Does Your Marriage Have Balance?

August 30, 2024

“Take for us the foxes, the little foxes, that spoil the vines: for our vines have tender grapes” (Song of Solomon 2:15).

 

“My husband won’t let me have a bank account, give me a credit card, have my own cell phone, or let me use his computer.  I don’t know why.” If that conversation had taken place in a Muslim country where women were veiled and their activities were monitored, I might not have been surprised. But this was the wife of a businessman who has been an elected city official, is prominent in his city, and, frankly, a likeable father of three.

What gives?  Does this wife have a track record of irresponsibility? Would she waste time on the cell phone, abuse the credit card? Or is his keeping her on a short string an attempt to control her?

The games we play in marriage, however, are not the equivalent of a board game where you put away the pieces at the end of the evening and forget who wins or loses.

Marriage is a partnership based upon mutual trust, and when the relationship breaks down, attempting to control the other by turning down the thumbscrews just doesn’t work.

No, to my knowledge this wife can be trusted. She, in reality, may be better at business than he is.  Sometimes, as I suspect in the relationship of the couple I described, it’s a cultural thing.  He’s doing basically what his father did in a different generation and country.

The problem is that when we marry, we bring our past with us—DNA, habits, thoughts, ideas, and concepts of how a man is to treat a woman and vice versa.  But the question is this: Are we doomed by our past, or can we break out of our insecurities and cultural molds in forging new habit patterns?

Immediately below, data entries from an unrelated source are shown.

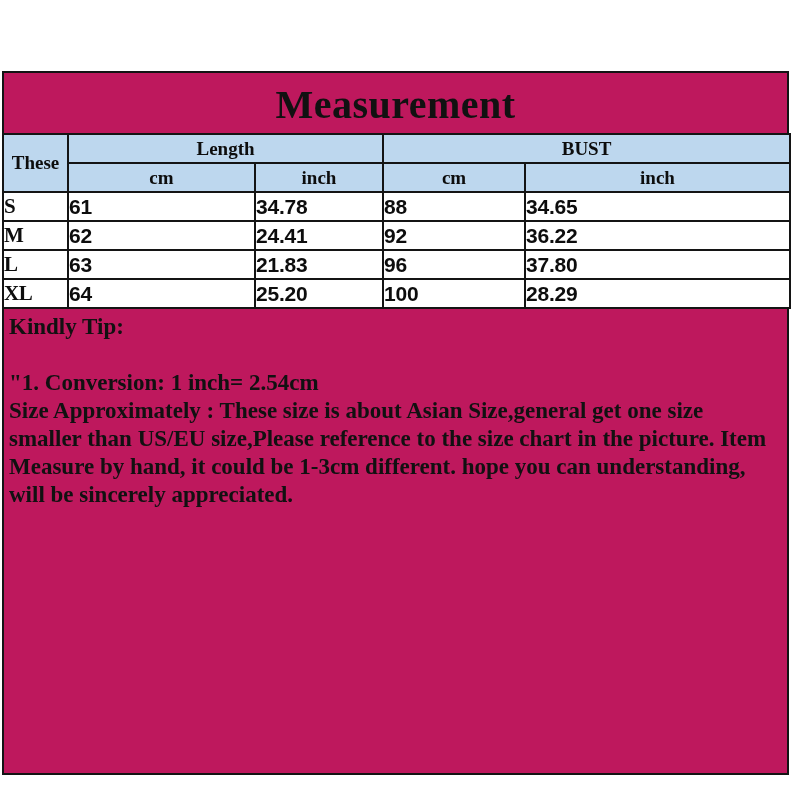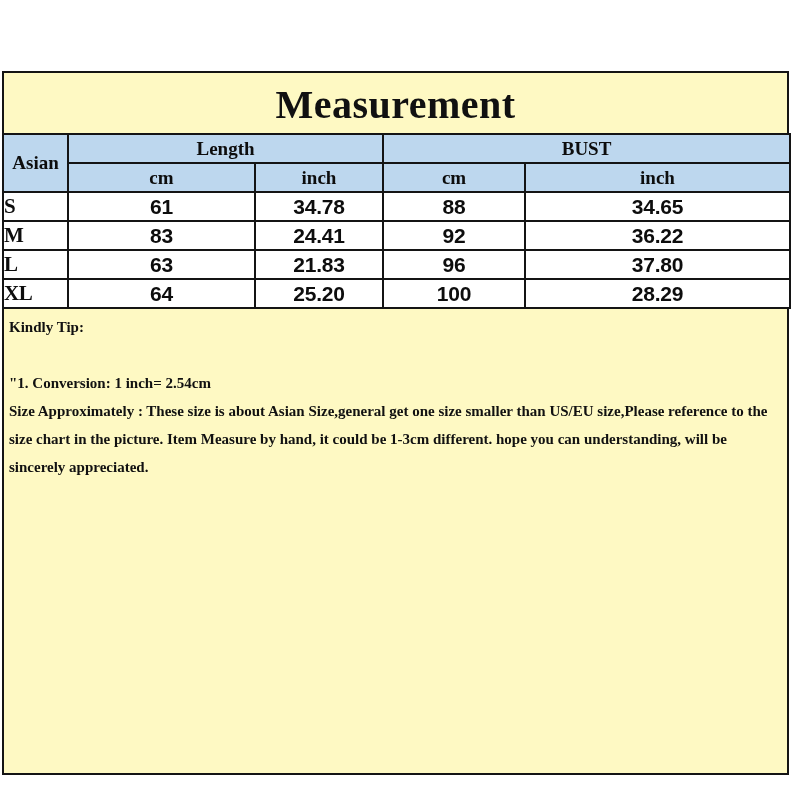"Measurement" #frame { background: #fef9c3 -> #be185d }
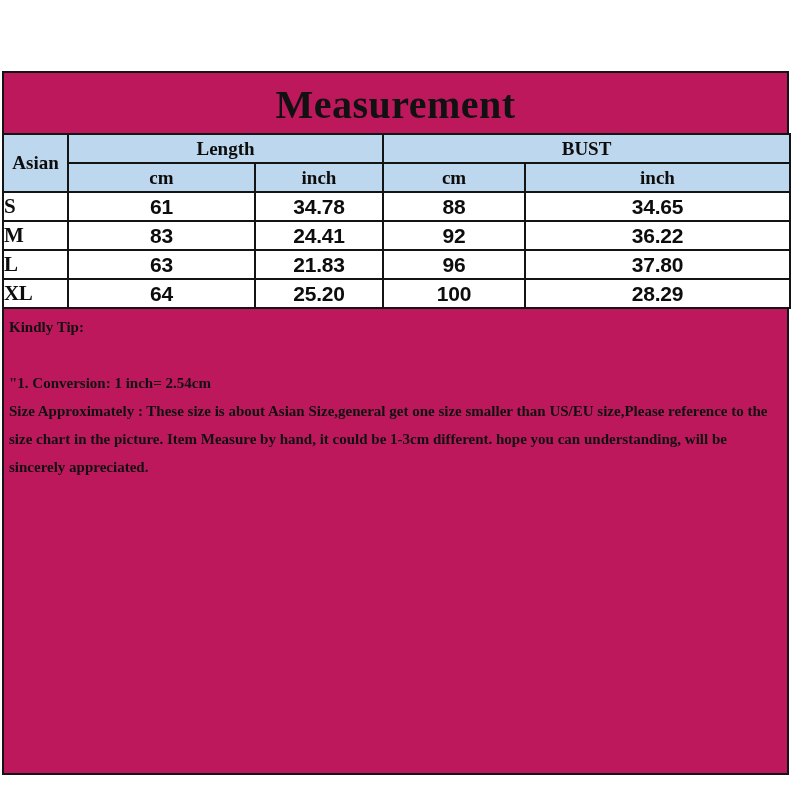"Asian" th.size-head { text: Asian -> These }
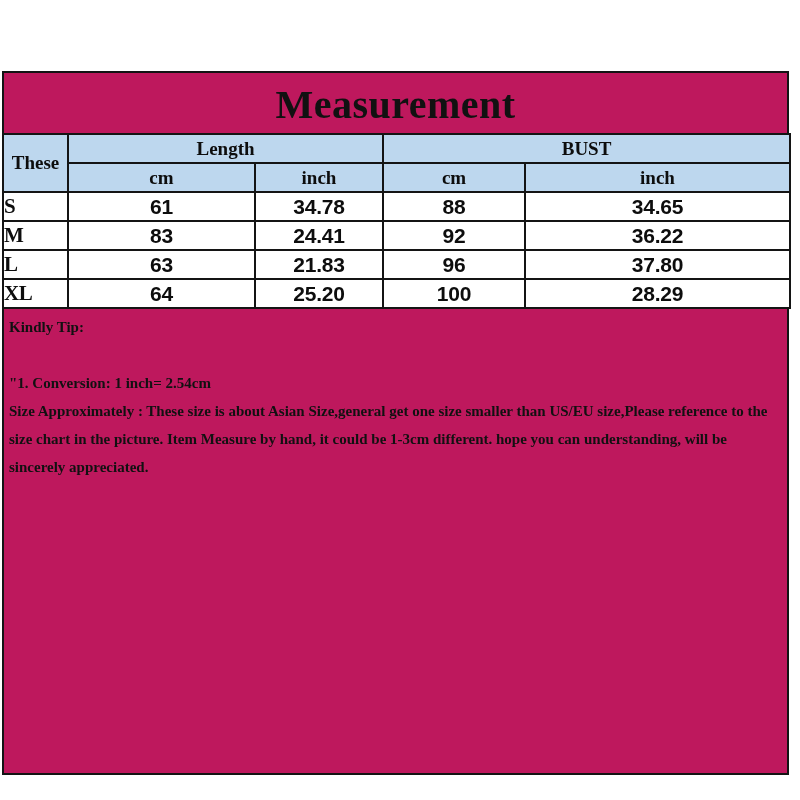"61" td.value-cell { text-align: center -> none }
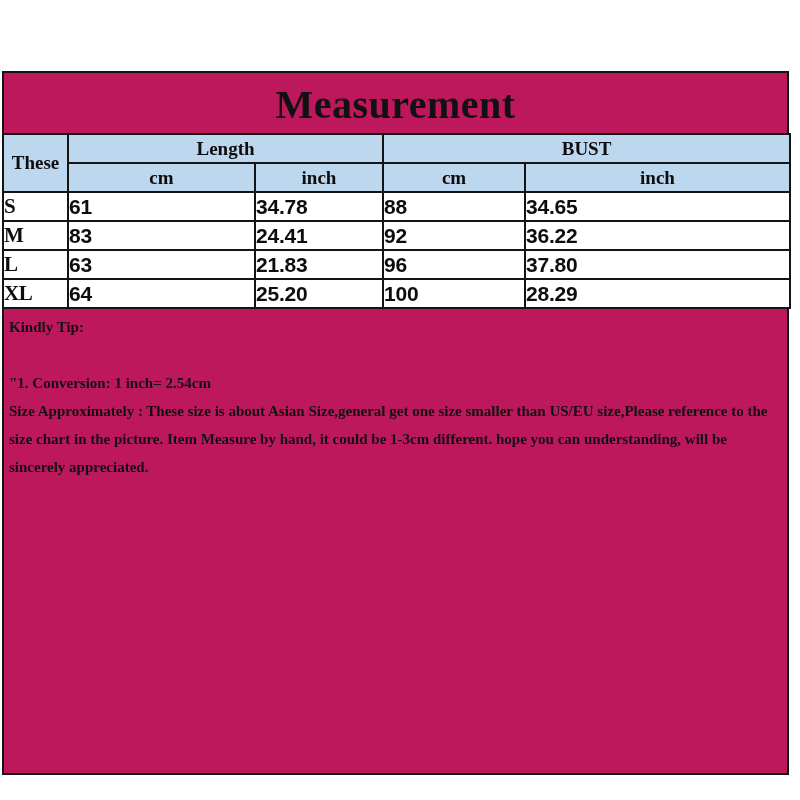"83" td.value-cell { text: 83 -> 62 }
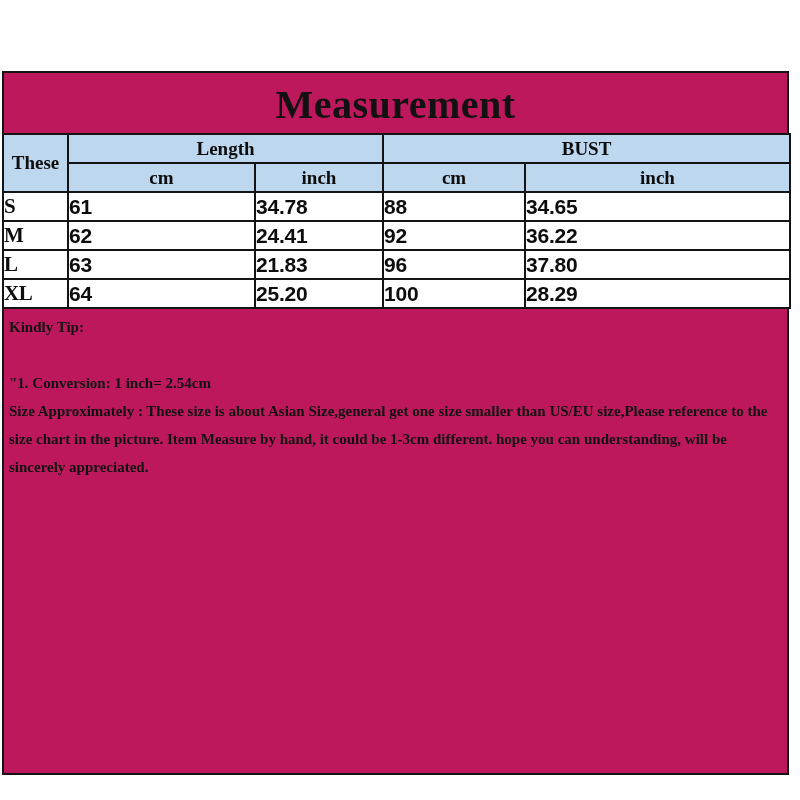"Kindly Tip:" #tips { font-size: 15px -> 23px }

When you are unhappy about a situation in your marriage, you have some options—ignore the situation and get more irritated crisis by crisis, flee the situation, or confront. Though we don’t like it, confrontation can be positive. Conflict never destroys a marriage; it’s our refusal to resolve conflict that eventually destroys us.

When you confront, you can choose the time, the manner, and the place! You don’t have to pounce on your spouse when you are annoyed or angry. First—pray about the situation. Then think about how you are going to phrase your conflict. Say, “When you do this, I feel like….” when you challenge the other.  But saying, “What do you have on your computer you don’t want me to see?” is combative.

Then confront.  Any doctor will tell you that when there is an infection, there will be no healing until the wound is drained, and how you deal with your pain as you go to the root problem will produce healing or greater damage.

Your goal is to resolve the conflict, not win an argument.

If you find yourself on the causal side of a problem, learn to back up, reconsider, and to change. You’re not giving in, you’re contributing to harmony and happiness in a relationship.

Ask yourself, “Is what my mate wants reasonable? Is there really a valid reason for saying ‘No’?'”  And if your concern is legitimate, where is the common ground that satisfies her desire to have what seems only reasonable from her perspective?

Having a cell phone may well be a matter of safety. Agreeing that credit cards are going to be used only when you both agree or have the cash to pay the bill is a matter of mutual commitment.

Learning to live each for the other eliminates the selfishness which often leads to manipulation and control. Love is a commitment, a decision to care.  Confronting lovingly will resolve conflicts that could wipe you out.